基金financially supported by the National Natural Science Foundation of China (Grant No. 40971024)the National Basic Research Program of China (Grant No. 2006CB400502)the Special Meteorology Project (GYHY(QX)2007-6-1)
文摘For the Z-R relationship in radar-based rainfall estimation, the distribution of corresponding R values for a given Z value (or the corresponding Z value for a given R value) may be highly skewed. However, the traditional power-law model is physically deduced and fitted under the normal-distribution presumption of radar wave echoes associated with a rain rate value, and it may not be very appropriate. Considering this problem, the authors devised several generalized linear models with different forms and distribution presumptions to represent the Z-R relationship. Radar-reflectivity scans observed by a CINRAD/SC Doppler radar and 5-minute rainfall accumulation recorded by 10 ground gauges were used to fit these models. All data used in this study were collected during some large rainfalls of the period from 2005 to 2007. The radar and all gauges were installed in the catchment of the Yishu River, a branch of the Huaihe River in China. Three models based on normal distribution and a dBZ presumption of gamma distribution were fitted using maximum-likelihood techniques, which were resolved by genetic algorithms.

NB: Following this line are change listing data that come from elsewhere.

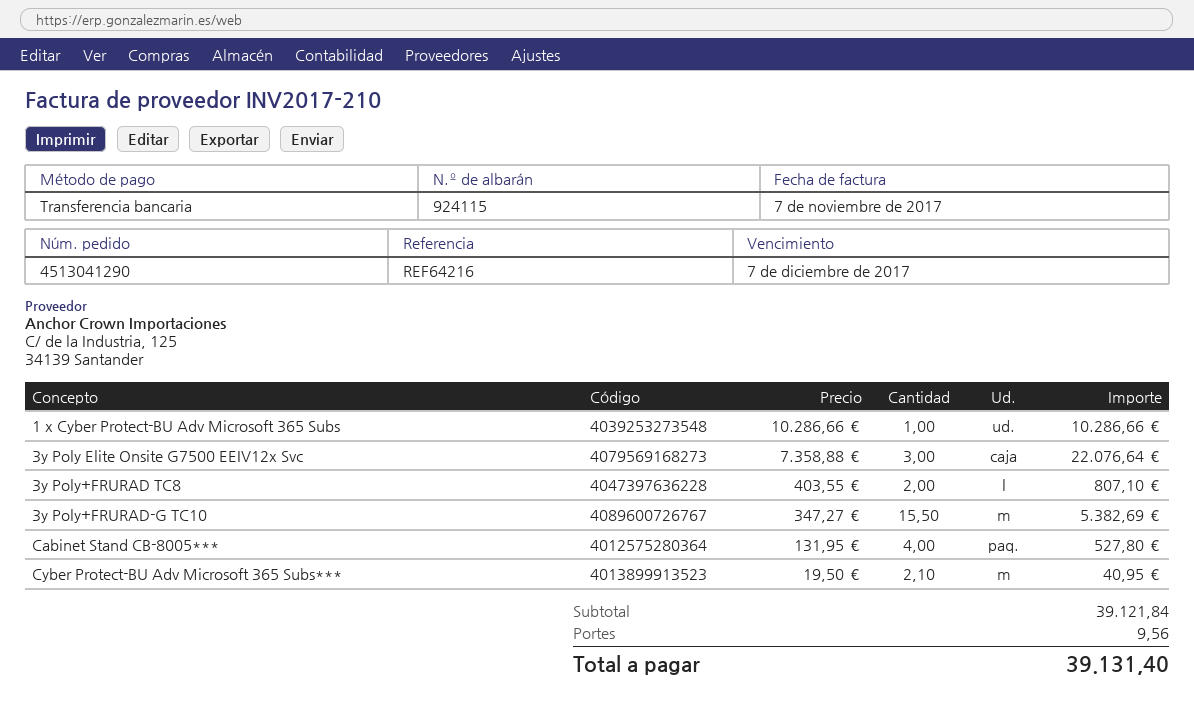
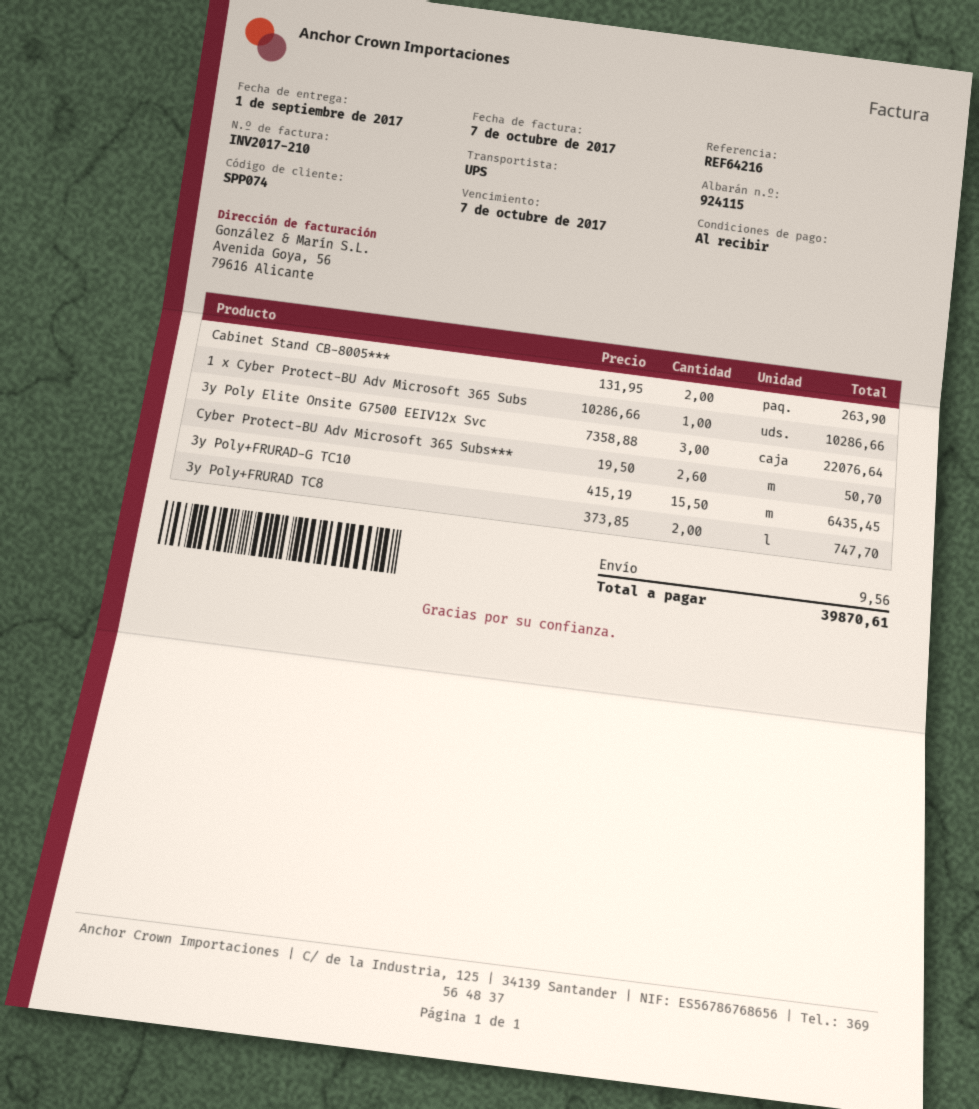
invoice date: 2017-11-07 -> 2017-10-07
due date: 2017-12-07 -> 2017-10-07
3y Poly+FRURAD TC8: 2 x 403.55 = 807.10 -> 2 x 373.85 = 747.70
3y Poly+FRURAD-G TC10: 15.5 x 347.27 = 5382.69 -> 15.5 x 415.19 = 6435.45
Cabinet Stand CB-8005***: 4 x 131.95 = 527.80 -> 2 x 131.95 = 263.90
Cyber Protect-BU Adv Microsoft 365 Subs***: 2.1 x 19.50 = 40.95 -> 2.6 x 19.50 = 50.70
total: 39131.40 -> 39870.61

Comparisons of estimated maximized likelihoods based on assumptions of gamma and normal distribution showed that all generalized linear models (GLMs) of presumed gamma distribution were better fitted than GLMs based on normal distribution. In a comparison of maximum-likelihood, the differences between these three models were small. Three error statistics were used to assess the agreement between radar estimated rainfall and gauge rainfall: relative bias (B), root mean square error (RMSE), and correlation coefficient (r). The results showed that no one model was excellent in all criteria. On the whole, the GLM-based models gave smaller relative bias than the traditional power-law model. It is suggested that validations conducted in many previous works should have been made against a specific criterion but overlooked others.